One important procedural difference between the two laboratories involved in this study was the storage time between sample collection and testing. Samples processed at the Mavalane General Hospital laboratory had a significantly longer storage interval (median of 76 days for samples previously tested with Cobas 4800, and 17.5 days for those tested with Cobas 5800) compared to those at DREAM Sant’Egidio (median of 5 days for Cobas 4800 and 10 days for Cobas 5800). Despite this, there was no impact on assay performance, underscoring the stability of cervical specimens in liquid-based cytology collection media under appropriate storage conditions, as previously reported [33,34,35].
Our findings support previous studies that have shown strong agreement between Cobas platforms [20,23,24,36], emphasizing their validity in clinical practice. Importantly, while the Cobas 4800 system is medium throughput (384 samples/day), the Cobas 5800 and Cobas 6800 offers improved workflow efficiency, higher throughput (528 and >1500 samples/day, respectively), and reduced hands-on time, making it particularly suitable for large-scale screening programs and molecular testing for other viruses [20,26]. Similar conclusions were also reached by studies that clinically evaluated the performance according to the Meijer criteria, and observed high agreement (>98%) for the two assays, and that clinical sensitivity and specificity met the non-inferiority criteria defined to consider an HPV assay as suitable for large-scale laboratory use [23,24,36].
This study has some limitations. The relatively small sample size, due to limited laboratory test resources, archival sample-based testing and the single-country setting may limit generalizability.
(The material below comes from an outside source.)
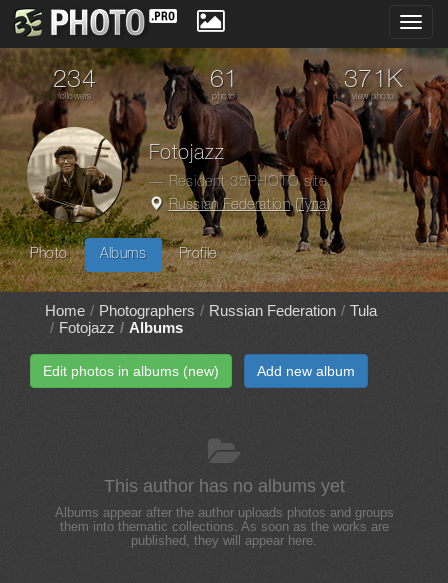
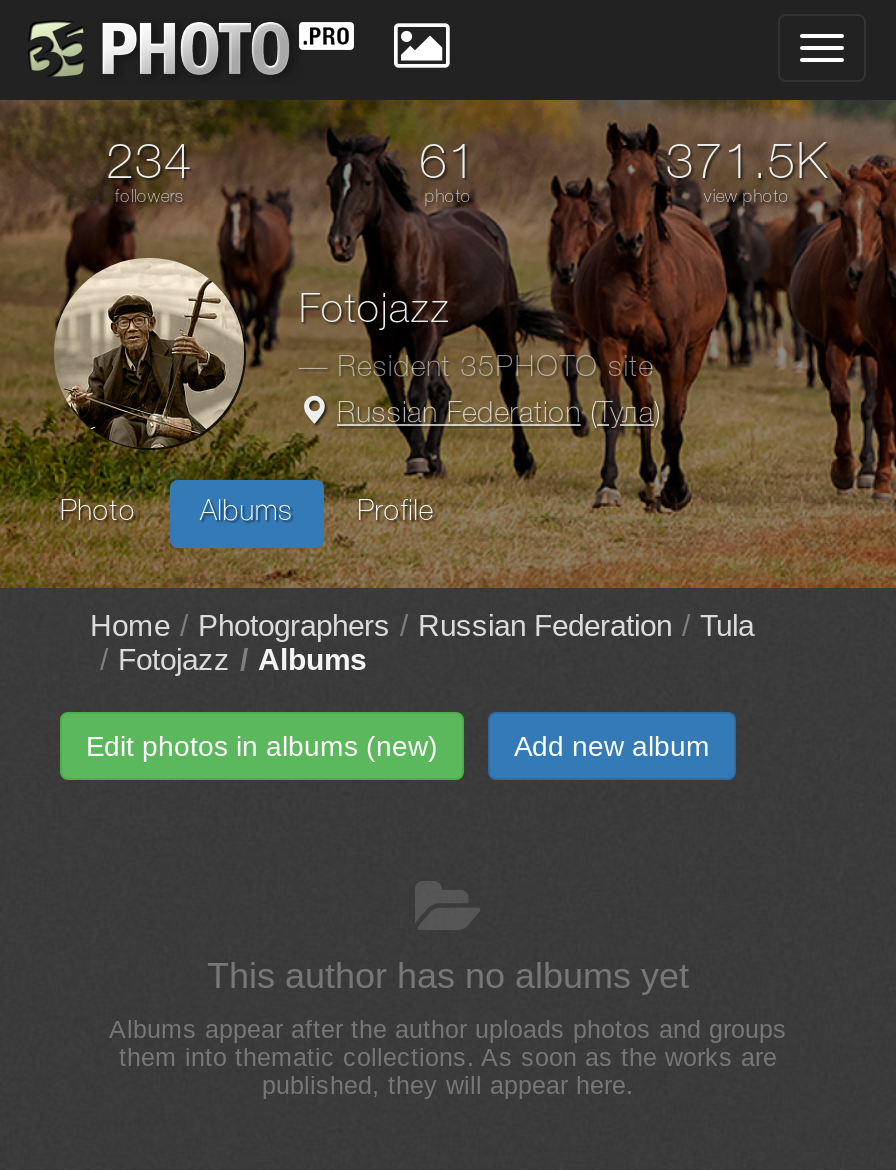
- 371K
+ 371.5K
Additionally, sequencing confirmation of discordant samples was not performed, which could have helped clarify the true-positive status. Nonetheless, the high concordance metrics and low number of discrepancies suggest these limitations did not significantly impact the conclusions.

Conclusion

Based on the results of this study, all three Cobas platforms – 4800, 5800, and 6800 – demonstrated high concordance in detecting and genotyping high-risk HPV in cervical samples. These findings support the suitability of each platform for use in routine hrHPV screening programs and underscore the Cobas 6800 as a reliable, high-throughput option particularly well-suited for scaling up cervical cancer prevention efforts.

Contribution of Authors

AS, TC and JS conceptualized and designed the study, acquired, analyzed and interpreted the data. All the authors drafted, revised, read, provided critical feedback and approved the manuscript.

Source of Funding

No external funding was received

Data Availability

The data that support the findings made in this study can be made available from the corresponding author, A.S., on request.

Acknowledgements

The co-authors played an invaluable role in completion of this work. Gratitude also goes to the DREAM program administration for allowing the use of the data, and the staff of the two laboratories (DREAM Sant’Egidio laboratory and laboratory of Mavalane General Hospital) who ensured quality data for this study.

Conflicts of Interest

No conflict of interest is declared

Disclaimer

The views expressed in this study are those of the authors and are not an official position of the laboratories administrative: DREAM Program, community of Sant’Egidio and Mavalane General Hospital.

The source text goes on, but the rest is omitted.